Requirement> Exactly the lines from the top of the records below through the one containing "font-size: 18px ->" must be set down, with no line added or dropped.

Data shown>
>>>

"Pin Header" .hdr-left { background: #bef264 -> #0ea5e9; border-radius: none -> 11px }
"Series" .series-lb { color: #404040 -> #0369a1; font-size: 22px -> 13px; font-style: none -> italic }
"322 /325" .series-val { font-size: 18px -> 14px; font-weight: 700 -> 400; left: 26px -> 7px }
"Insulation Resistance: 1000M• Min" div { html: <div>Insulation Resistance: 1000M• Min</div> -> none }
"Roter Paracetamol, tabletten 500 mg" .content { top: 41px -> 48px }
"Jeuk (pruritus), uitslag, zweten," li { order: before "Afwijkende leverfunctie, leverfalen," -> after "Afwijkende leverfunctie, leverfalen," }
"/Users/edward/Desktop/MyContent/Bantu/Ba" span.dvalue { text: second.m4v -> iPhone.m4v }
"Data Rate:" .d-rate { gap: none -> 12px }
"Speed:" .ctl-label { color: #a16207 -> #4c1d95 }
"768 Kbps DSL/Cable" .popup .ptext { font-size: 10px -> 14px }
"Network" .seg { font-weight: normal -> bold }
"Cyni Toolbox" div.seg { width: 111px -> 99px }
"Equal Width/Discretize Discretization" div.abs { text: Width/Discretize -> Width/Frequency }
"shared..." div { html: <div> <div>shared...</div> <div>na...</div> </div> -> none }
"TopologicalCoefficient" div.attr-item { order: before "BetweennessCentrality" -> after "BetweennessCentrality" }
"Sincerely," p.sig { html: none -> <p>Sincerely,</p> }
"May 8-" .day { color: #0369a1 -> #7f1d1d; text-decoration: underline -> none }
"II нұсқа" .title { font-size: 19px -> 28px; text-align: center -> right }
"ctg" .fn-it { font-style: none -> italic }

<<<

Output>
"Pin Header" .hdr-left { background: #bef264 -> #0ea5e9; border-radius: none -> 11px }
"Series" .series-lb { color: #404040 -> #0369a1; font-size: 22px -> 13px; font-style: none -> italic }
"322 /325" .series-val { font-size: 18px -> 14px; font-weight: 700 -> 400; left: 26px -> 7px }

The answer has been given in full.